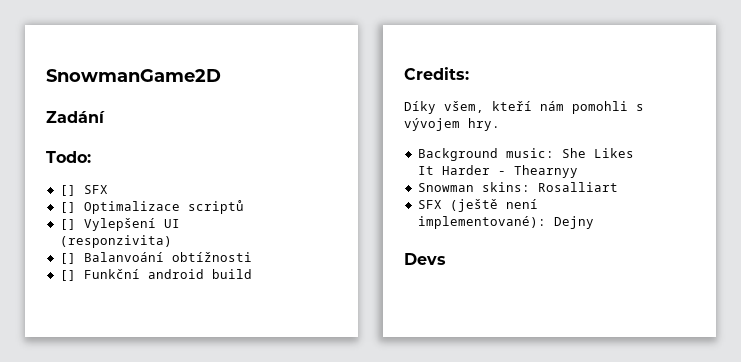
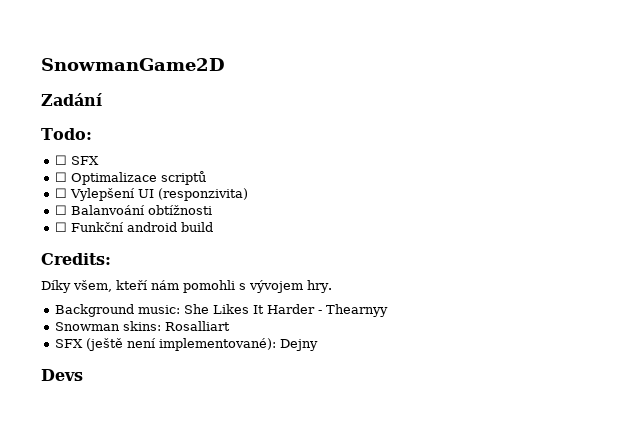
- [] SFX
+ ☐ SFX
- [] Optimalizace scriptů
+ ☐ Optimalizace scriptů
- [] Vylepšení UI (responzivita)
+ ☐ Vylepšení UI (responzivita)
- [] Balanvoání obtížnosti
+ ☐ Balanvoání obtížnosti
- [] Funkční android build
+ ☐ Funkční android build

About this task ▸
Write out the material exactly as it stands, omitting every picture.

Answer section ▸
- [] SFX
+ ☐ SFX
- [] Optimalizace scriptů
+ ☐ Optimalizace scriptů
- [] Vylepšení UI (responzivita)
+ ☐ Vylepšení UI (responzivita)
- [] Balanvoání obtížnosti
+ ☐ Balanvoání obtížnosti
- [] Funkční android build
+ ☐ Funkční android build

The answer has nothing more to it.